Exercise description:
If a line in the listing contains "Affluent", copy it out whole.

========================================================================

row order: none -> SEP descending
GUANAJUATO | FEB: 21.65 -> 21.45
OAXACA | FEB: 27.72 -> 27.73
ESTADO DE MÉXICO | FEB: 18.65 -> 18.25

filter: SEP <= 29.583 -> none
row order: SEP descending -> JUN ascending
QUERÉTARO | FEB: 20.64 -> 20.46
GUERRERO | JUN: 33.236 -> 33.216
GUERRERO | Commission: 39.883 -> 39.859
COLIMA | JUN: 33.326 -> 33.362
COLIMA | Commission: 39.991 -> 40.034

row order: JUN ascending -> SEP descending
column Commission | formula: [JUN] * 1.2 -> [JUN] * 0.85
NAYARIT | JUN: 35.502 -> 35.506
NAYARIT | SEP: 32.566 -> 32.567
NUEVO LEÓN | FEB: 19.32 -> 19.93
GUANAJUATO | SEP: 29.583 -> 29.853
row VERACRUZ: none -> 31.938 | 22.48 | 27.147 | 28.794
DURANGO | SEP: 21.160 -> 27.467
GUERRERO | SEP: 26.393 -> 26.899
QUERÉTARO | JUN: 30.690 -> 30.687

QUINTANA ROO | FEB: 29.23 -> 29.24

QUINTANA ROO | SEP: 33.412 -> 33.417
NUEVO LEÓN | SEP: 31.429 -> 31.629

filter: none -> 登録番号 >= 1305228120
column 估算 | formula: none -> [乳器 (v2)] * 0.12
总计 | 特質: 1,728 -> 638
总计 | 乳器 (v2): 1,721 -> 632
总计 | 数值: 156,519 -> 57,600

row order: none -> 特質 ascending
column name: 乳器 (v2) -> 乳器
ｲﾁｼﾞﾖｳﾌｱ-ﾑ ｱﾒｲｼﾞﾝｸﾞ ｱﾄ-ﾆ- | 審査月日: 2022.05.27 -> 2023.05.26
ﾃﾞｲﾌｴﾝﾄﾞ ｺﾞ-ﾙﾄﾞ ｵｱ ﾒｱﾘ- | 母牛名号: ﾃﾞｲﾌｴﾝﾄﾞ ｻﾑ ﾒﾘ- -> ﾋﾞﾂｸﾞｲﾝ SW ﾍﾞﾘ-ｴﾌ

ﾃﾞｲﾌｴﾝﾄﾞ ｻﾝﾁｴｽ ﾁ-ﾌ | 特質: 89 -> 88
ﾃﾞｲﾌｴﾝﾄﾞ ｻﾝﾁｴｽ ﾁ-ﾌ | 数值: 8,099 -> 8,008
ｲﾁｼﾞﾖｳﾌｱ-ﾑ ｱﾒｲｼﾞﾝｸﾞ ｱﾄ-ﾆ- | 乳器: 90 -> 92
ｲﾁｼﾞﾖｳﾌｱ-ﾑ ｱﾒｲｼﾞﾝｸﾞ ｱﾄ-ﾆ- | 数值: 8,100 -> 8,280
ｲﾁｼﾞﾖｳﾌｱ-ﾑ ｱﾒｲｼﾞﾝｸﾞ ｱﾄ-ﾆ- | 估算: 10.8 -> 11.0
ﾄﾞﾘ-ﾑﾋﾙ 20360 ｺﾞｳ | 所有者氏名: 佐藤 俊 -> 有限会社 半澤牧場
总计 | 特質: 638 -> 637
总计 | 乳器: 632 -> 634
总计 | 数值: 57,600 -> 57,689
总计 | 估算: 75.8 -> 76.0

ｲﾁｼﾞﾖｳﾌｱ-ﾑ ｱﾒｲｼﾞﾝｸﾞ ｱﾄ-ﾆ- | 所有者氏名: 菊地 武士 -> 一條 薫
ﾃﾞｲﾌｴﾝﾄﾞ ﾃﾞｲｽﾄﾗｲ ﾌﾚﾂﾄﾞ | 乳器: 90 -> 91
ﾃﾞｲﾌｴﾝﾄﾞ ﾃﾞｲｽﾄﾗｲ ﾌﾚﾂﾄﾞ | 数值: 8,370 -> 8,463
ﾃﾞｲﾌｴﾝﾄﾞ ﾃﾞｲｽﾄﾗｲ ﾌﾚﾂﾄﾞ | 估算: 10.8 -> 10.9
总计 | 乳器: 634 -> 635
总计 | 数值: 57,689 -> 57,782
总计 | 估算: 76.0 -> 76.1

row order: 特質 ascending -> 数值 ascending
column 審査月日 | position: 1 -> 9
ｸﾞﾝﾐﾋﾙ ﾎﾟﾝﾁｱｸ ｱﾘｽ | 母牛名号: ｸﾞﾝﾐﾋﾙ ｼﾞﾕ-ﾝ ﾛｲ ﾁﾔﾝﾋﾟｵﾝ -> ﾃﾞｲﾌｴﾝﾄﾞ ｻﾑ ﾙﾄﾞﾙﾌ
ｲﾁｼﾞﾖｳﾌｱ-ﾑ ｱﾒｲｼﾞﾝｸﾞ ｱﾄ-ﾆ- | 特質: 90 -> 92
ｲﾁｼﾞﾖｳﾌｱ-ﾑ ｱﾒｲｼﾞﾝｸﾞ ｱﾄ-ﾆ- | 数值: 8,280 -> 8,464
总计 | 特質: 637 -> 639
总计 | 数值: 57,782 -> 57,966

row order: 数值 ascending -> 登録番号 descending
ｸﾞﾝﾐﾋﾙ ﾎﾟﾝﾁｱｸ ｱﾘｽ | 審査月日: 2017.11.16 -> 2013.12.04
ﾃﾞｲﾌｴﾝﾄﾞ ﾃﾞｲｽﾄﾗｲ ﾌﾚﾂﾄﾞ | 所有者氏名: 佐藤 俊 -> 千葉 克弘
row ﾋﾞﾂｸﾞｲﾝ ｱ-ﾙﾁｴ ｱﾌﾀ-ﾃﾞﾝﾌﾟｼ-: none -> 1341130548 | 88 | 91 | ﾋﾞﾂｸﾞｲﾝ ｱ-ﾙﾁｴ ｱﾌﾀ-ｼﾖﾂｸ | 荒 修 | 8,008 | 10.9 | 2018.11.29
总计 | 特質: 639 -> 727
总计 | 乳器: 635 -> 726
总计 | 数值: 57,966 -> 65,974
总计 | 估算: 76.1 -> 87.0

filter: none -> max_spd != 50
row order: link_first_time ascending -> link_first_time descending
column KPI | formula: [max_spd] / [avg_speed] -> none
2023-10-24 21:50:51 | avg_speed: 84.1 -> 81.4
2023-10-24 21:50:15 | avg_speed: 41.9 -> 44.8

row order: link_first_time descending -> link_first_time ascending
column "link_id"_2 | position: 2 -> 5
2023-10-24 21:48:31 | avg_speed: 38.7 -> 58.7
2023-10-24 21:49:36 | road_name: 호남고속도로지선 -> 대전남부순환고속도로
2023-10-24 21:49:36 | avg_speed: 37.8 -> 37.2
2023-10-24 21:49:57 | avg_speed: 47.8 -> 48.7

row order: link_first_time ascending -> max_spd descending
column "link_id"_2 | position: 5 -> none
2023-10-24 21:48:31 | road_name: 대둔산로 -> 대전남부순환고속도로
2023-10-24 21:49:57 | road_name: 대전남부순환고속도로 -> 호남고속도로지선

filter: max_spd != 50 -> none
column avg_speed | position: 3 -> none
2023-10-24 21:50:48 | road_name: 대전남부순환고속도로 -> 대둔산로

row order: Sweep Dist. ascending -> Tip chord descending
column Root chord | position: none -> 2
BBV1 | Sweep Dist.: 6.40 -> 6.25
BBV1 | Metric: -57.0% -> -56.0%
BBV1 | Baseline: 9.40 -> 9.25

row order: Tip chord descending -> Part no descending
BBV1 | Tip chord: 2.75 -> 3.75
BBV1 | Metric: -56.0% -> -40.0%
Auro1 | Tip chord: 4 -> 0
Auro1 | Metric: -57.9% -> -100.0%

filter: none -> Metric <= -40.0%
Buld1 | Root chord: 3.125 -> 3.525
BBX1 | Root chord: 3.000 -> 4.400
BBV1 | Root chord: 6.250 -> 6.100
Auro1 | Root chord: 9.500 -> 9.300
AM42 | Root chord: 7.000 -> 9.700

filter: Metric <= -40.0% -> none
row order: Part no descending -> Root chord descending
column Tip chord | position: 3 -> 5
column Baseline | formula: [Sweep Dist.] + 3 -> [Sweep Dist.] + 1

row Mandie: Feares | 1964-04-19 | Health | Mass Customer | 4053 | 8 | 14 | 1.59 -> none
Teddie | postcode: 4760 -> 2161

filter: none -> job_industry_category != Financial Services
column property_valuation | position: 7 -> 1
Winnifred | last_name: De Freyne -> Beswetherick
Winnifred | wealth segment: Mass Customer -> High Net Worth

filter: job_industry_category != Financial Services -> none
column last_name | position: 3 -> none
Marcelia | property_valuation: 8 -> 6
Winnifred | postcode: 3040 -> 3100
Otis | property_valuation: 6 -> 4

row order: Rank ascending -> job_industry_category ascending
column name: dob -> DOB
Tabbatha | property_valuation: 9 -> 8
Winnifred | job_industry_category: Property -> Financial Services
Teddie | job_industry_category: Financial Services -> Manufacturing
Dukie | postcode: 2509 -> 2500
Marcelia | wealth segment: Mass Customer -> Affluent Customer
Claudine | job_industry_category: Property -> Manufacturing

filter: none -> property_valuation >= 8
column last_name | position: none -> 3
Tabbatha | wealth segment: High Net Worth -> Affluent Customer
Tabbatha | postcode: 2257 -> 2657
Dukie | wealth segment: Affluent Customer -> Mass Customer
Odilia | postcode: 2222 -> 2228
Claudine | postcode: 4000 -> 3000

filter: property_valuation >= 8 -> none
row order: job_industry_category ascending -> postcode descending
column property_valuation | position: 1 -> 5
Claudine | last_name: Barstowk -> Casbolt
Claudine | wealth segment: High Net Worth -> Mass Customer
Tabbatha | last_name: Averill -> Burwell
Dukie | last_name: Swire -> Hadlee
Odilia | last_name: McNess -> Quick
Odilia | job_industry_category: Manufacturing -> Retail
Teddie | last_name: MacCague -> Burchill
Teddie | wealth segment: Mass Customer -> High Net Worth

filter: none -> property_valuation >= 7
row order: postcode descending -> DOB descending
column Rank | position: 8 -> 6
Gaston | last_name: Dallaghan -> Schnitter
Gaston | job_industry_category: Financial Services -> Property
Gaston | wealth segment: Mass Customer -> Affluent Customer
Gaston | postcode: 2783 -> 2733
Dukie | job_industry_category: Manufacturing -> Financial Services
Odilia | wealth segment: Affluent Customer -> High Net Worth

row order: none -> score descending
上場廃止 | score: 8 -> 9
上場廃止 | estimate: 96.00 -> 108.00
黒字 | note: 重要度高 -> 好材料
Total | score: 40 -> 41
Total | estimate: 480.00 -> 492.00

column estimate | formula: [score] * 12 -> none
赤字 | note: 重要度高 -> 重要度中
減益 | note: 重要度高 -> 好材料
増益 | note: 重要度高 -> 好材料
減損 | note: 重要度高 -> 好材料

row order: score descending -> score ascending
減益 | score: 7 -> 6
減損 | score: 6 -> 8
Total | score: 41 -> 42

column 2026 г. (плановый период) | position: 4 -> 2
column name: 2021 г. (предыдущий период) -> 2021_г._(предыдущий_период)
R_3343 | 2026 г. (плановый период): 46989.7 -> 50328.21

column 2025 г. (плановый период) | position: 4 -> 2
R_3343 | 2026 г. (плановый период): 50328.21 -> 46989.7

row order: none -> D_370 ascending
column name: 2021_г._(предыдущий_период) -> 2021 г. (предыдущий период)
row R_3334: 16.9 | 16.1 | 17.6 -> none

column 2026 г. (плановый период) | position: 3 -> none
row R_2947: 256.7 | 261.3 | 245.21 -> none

========================================================================

Written answer:
Marcelia | wealth segment: Mass Customer -> Affluent Customer
Tabbatha | wealth segment: High Net Worth -> Affluent Customer
Dukie | wealth segment: Affluent Customer -> Mass Customer
Gaston | wealth segment: Mass Customer -> Affluent Customer
Odilia | wealth segment: Affluent Customer -> High Net Worth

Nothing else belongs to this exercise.